Has anybody been able to successfully capture linux memory in recent kernels with the fmem module? (http//
I have done a little testing on ubuntu 11.04 (2.6.38-10) and every time I try to run dd with /dev/fmem as the input file I get the very unhelpful error "killed" and a zero byte output file.

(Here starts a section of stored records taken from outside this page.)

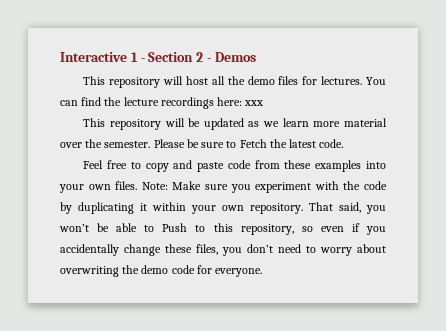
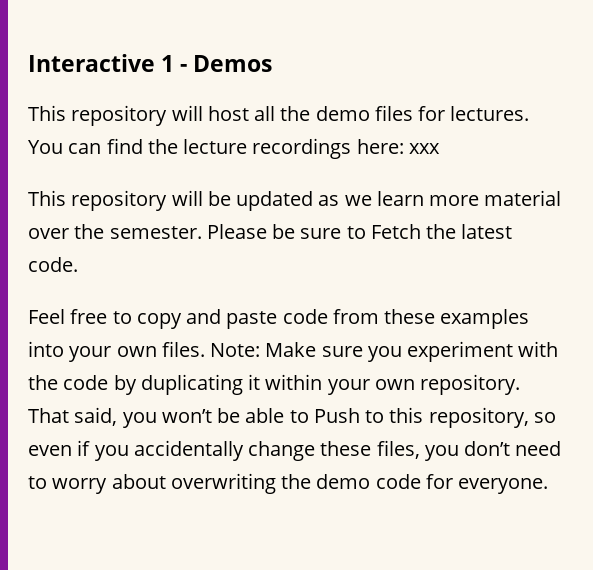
- Interactive 1 - Section 2 - Demos
+ Interactive 1 - Demos

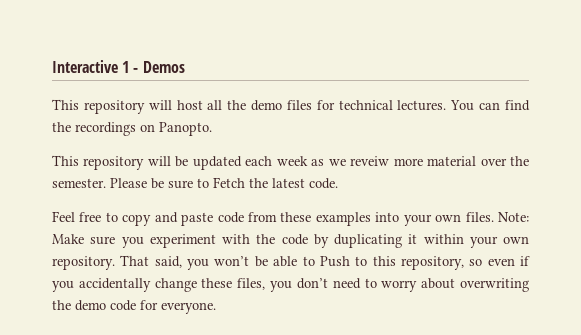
- This repository will host all the demo files for lectures.
+ This repository will host all the demo files for technical lectures.
- You can find the lecture recordings here: xxx
+ You can find the recordings on Panopto.
- This repository will be updated as we learn more material over the semester.
+ This repository will be updated each week as we reveiw more material over the semester.

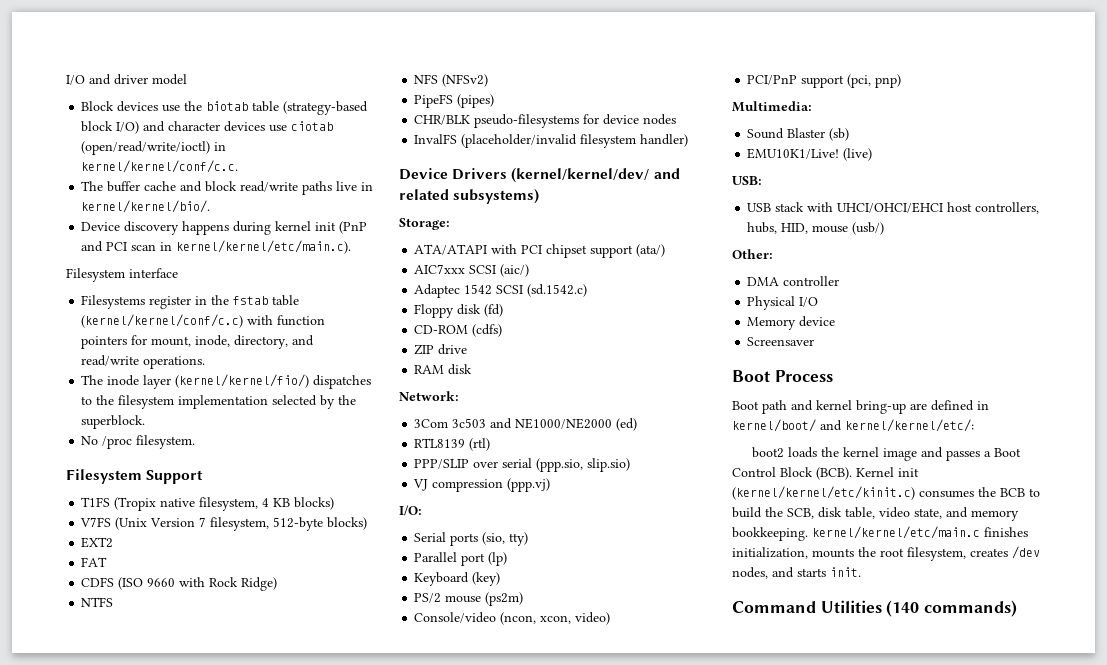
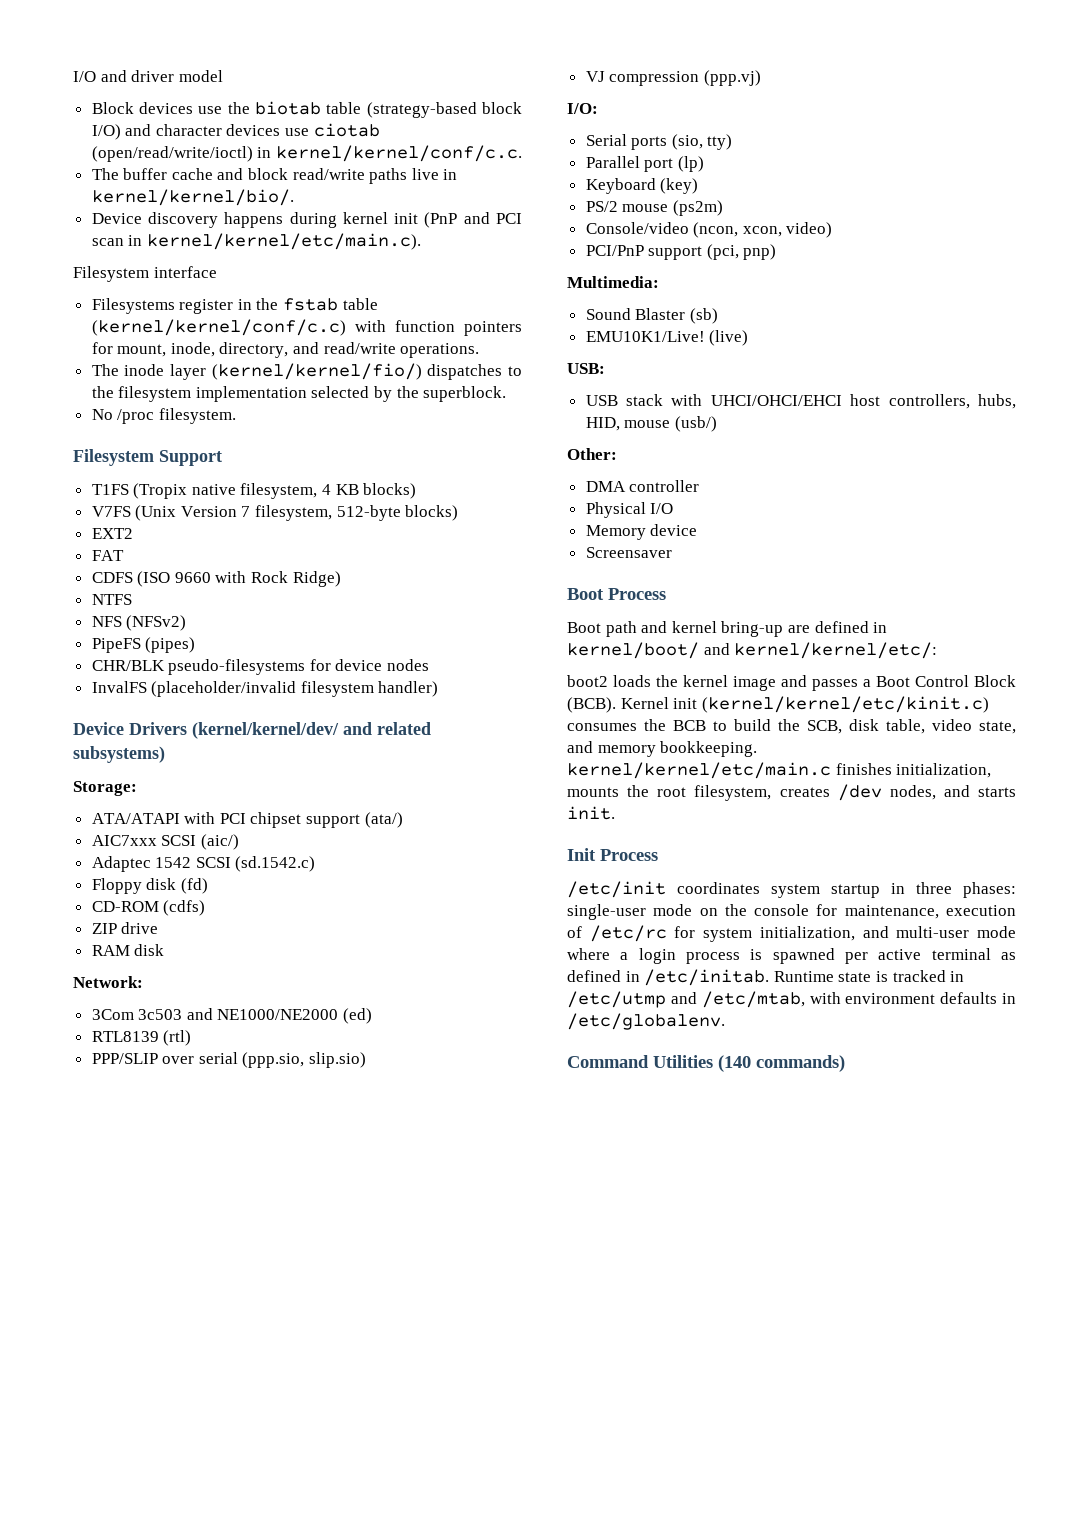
+ Init Process
+ /etc/init coordinates system startup in three phases: single-user mode on the console for maintenance, execution of /etc/rc for system initialization, and multi-user mode where a login process is spawned per active terminal as defined in /etc/initab. Runtime state is tracked in /etc/utmp and /etc/mtab, with environment defaults in /etc/globalenv.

root@MyComputerNameHere/# dd if=/dev/fmem of=/media/Data/temp/fmem/memdd count=4055936 bs=1kB
Killed
root@MyComputerNameHere/#
I've tried different size dd counts and block sizes with no further love. (I'm running as root as you can see above)
Any advice?
Is /dev/fmem loaded?
You might need to hot load fmem.ko to make it part of the kernel, with the Linux insmod command.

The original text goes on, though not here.